Le marché du vin rosé vit des jours ensoleillés

Le vin rosé ne connaît pas la crise. Pendant le confinement, c’est le seul vin à avoir augmenté ses ventes. Au-delà de la tendance, le rosé made in France s’inscrit comme une référence, aussi bien sur le territoire que dans le monde. 

Quand vient la fin de l’été, le rosé se sert toujours bien frais. En dix ans, en France, les ventes en volume dans les grandes distributions ont augmenté de 20 %, tandis que le rouge a diminué de 28 %. Cette croissance s’explique par l’évolution des mentalités. « Les jeunes ont démocratisé le rosé. Bien qu’il reste un vin d’été et d’apéro, il prend sa place à table toute l’année », explique Jean-Marie Cardebat, économiste des vins et président de l'European Association of Wine Economists. Les viticulteurs ont su surfer sur cette tendance et faire de la France le premier pays producteur, consommateur et exportateur au monde

Le rosé, une tendance qui s’impose

Pendant le confinement, les « apéros-zoom » et les « skypéros » étaient souvent synonymes de verre de rosé à distance. Et les chiffres le prouvent puisqu’il est le seul vin à avoir connu une hausse des ventes de 3,5 % pendant cette période. « Son prix relativement bas et le taux d’ensoleillement sont les deux critères qui favorisent les ventes », affirme Jean-Marie Cardebat. Depuis plusieurs années, la consommation mondiale de rosé n’a fait qu’augmenter. Entre 2002 et 2018, elle a bondi de 40 %. Et sa progression ne devrait pas s’arrêter de sitôt.  Aujourd’hui à 26 millions d’hectolitres, la consommation mondiale devrait dépasser les 30 millions en 2035, selon l’Observatoire du rosé. « Il reste encore un vin de saison. En cassant la saisonnalité, de nouvelles opportunités naîtront ».

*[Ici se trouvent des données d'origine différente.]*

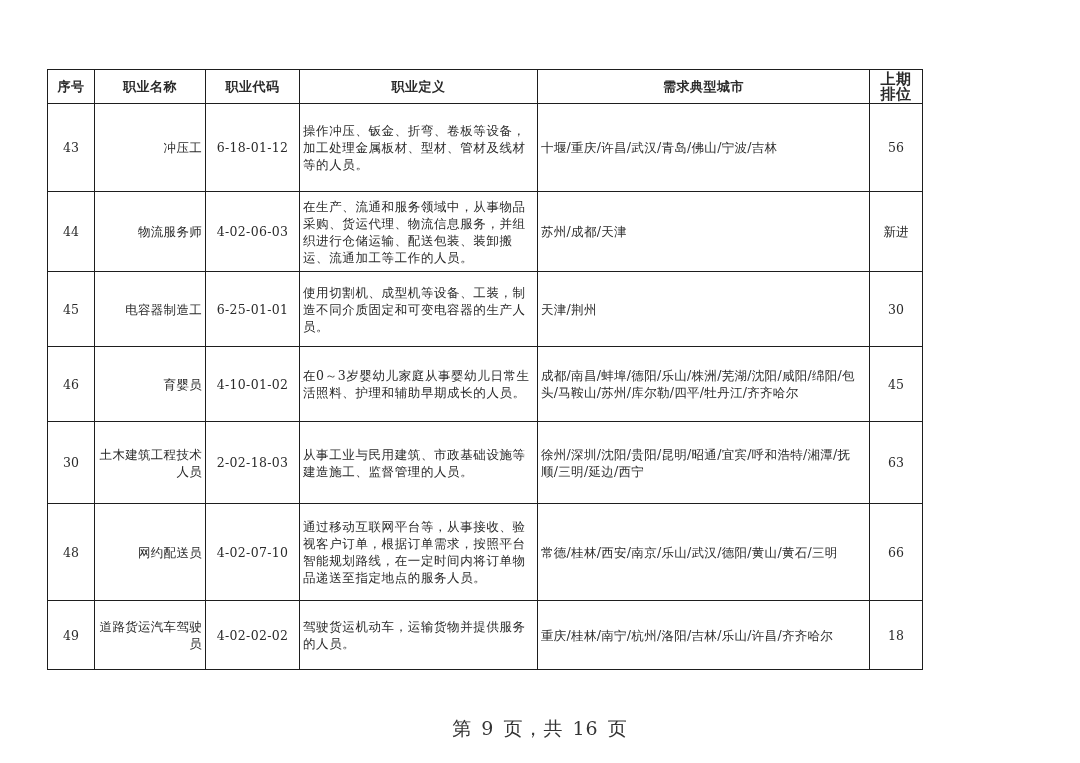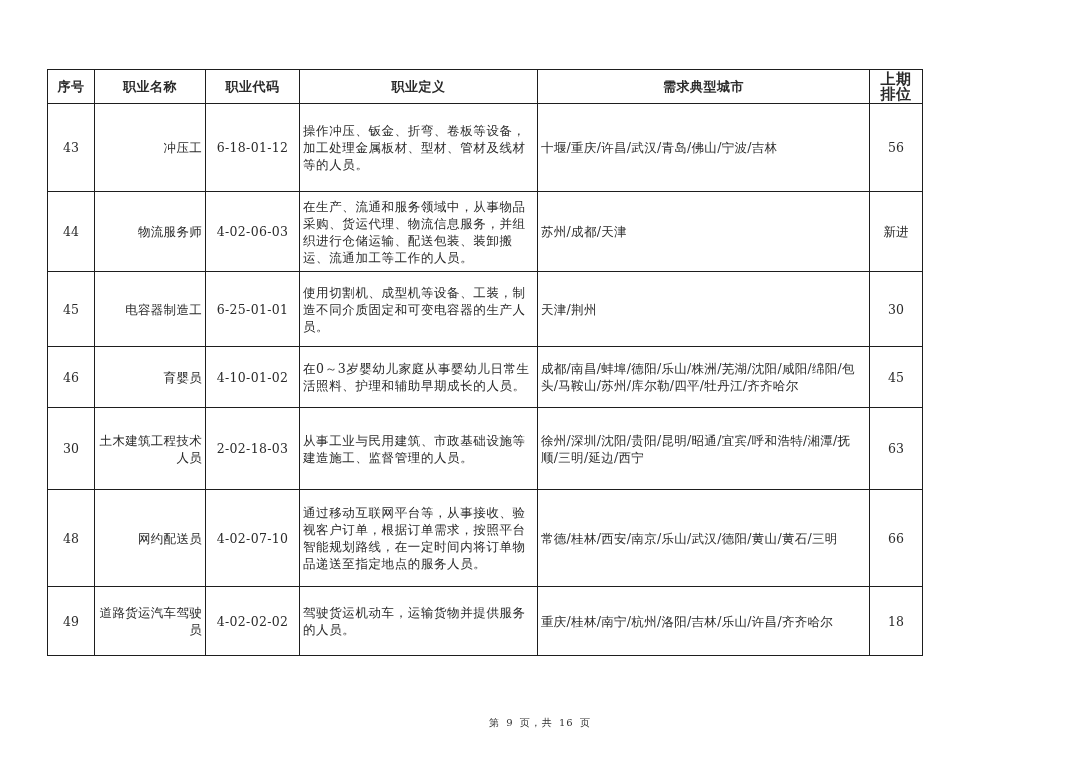--- a/index.html
+++ b/index.html
@@ -51,21 +51,21 @@
     col.w-code { width: 94px; }
     col.w-def { width: 238px; }
     col.w-city { width: 332px; }
     col.w-rank { width: 53px; }
     .footer {
       position: absolute;
       left: 0;
       width: 1080px;
       top: 716px;
       text-align: center;
-      font-size: 10px;
+      font-size: 19px;
       color: #333;
       letter-spacing: 1px;
     }
     .footer span { margin: 0 1px; }
   </style>
 </head>
 <body>
 
 <table class="occ">
   <colgroup>
@@ -104,21 +104,21 @@
       <td class="c-rank">新进</td>
     </tr>
     <tr style="height:75px">
       <td class="c-no">45</td>
       <td class="c-name">电容器制造工</td>
       <td class="c-code">6-25-01-01</td>
       <td class="c-def">使用切割机、成型机等设备、工装，制造不同介质固定和可变电容器的生产人员。</td>
       <td class="c-city">天津/荆州</td>
       <td class="c-rank">30</td>
     </tr>
-    <tr style="height:61px">
+    <tr style="height:75px">
       <td class="c-no">46</td>
       <td class="c-name">育婴员</td>
       <td class="c-code">4-10-01-02</td>
       <td class="c-def">在0～3岁婴幼儿家庭从事婴幼儿日常生活照料、护理和辅助早期成长的人员。</td>
       <td class="c-city">成都/南昌/蚌埠/德阳/乐山/株洲/芜湖/沈阳/咸阳/绵阳/包头/马鞍山/苏州/库尔勒/四平/牡丹江/齐齐哈尔</td>
       <td class="c-rank">45</td>
     </tr>
     <tr style="height:82px">
       <td class="c-no">30</td>
       <td class="c-name">土木建筑工程技术人员</td>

Actuellement, la demande de rosé dans le monde est plus forte que l’offre. « Ce sont les consommateurs qui ont incité les viticulteurs à se lancer dans le rosé », indique l’économiste. D’abord mal vu par la profession, il apparaît à présent comme un indispensable. « Je tire mon chapeau aux précurseurs qui ont su aller à l’encontre de l’avis des professionnels ». Aujourd’hui, les viticulteurs sont de plus en plus nombreux à tenter l’aventure. Il l’affirme, si les producteurs veulent s’imposer il faut diversifier leur offre et communiquer sur une production locale. Le rosé, moins contraignant à produire, semble être une solution viable. 

La Provence et son or rosé

La Provence a su tirer son épingle du jeu très tôt sur le marché du rosé, qui représente 90 % de la production de vin dans la région. Certains n’hésitent pas à remonter très loin dans le temps comme le Conseil interprofessionnel des vins de Provence : « Quand les Grecs ont planté les premières vignes en Provence, il y a 2 600 ans, le vin qu’ils produisaient était déjà rosé ! ». Bien que cette partie de l’histoire reste à vérifier, il est certain que le rosé de la région s’impose comme la référence mondiale. Son principal client est les Etats-Unis, qui apprécie l’image raffinée et décontractée du rosé de Provence. Certaines stars américaines y produisent même leur vin rosé haut de gamme, comme le Miraval, venu tout droit de la propriété de Angelina Jolie et Brad Pitt. « La Provence a des volumes restreints du fait de sa zone de production limitée. C’est pour ça qu’elle mise beaucoup sur un positionnement premium en portant la marque “rosé” à l’international », précise Jean-Marie Cardebat.

D’autres régions françaises se démarquent peu à peu et devraient s’imposer à l’avenir. C’est le cas du Languedoc-Roussillon, qui a reçu cette année le titre de meilleur rosé du monde avec « Le Clos du Temple 2019 ». « La région peut représenter le challenger de demain car il y a du volume, ils ont tout ce qu’il faut pour faire des rosés qualitatifs avec des prix assez serrés », constate l’expert. L’économiste le confirme, le rosé a encore de beaux jours devant lui, « en particulier pour le rosé pâle qui est le top des ventes en ce moment ».